Remote Area Firefighting Team (RAFT) personnel are specialist members of the New South Wales Rural Fire Service or National Parks and Wildlife Service who are particularly effective for work in rugged, isolated areas that firefighting tankers can’t access by road. They can then be transported in 4WD before hiking to the fireground, or sometimes winched in by helicopter.

RAFTs are skilled in dry firefighting techniques such as creating firebreaks by cutting mineral earth trails or undertaking backburning work.

The winch training is just one aspect of the RAFT program which also includes a medical examination and fitness test to ensure crews can cope with this strenuous form of firefighting.

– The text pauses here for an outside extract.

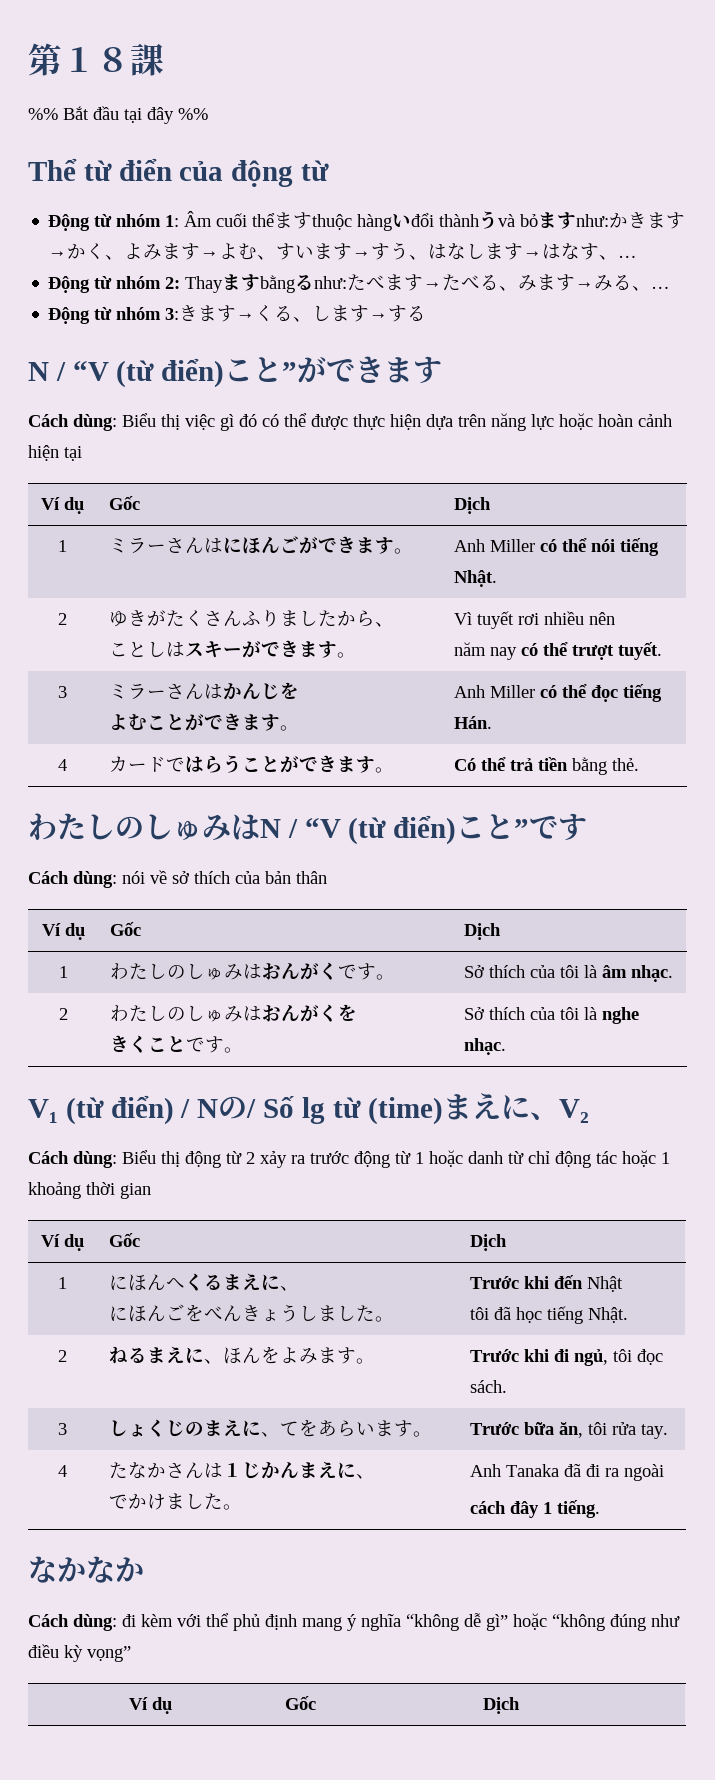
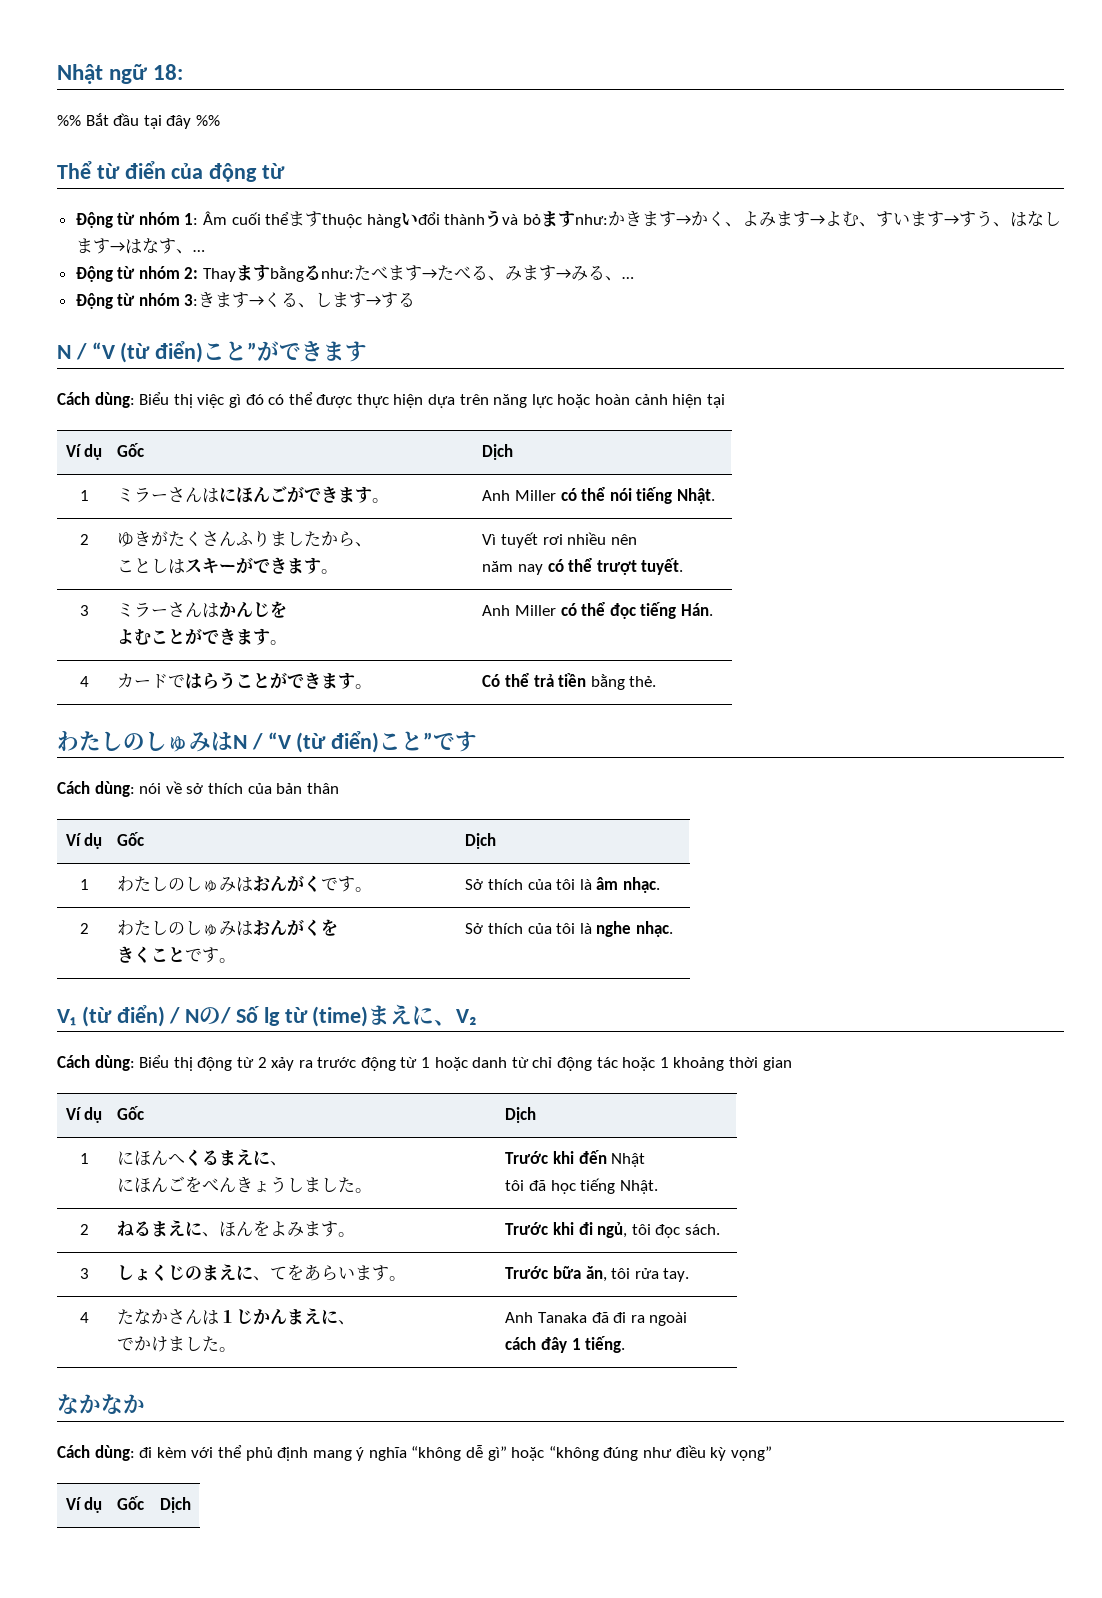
- 第１８課
+ Nhật ngữ 18:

The ‘arduous pack test’ involves walking 4.83 km carrying 20 kg in 45 minutes or less.

Because RAFT operate a long way from vehicle support, RAFT personnel rely on each other, so teams are made up of people with a good mix of training, good navigational skills, and the ability to carry heavy equipment over long distances.

The team must be self-supporting, carrying food, drinking water and basic camping equipment.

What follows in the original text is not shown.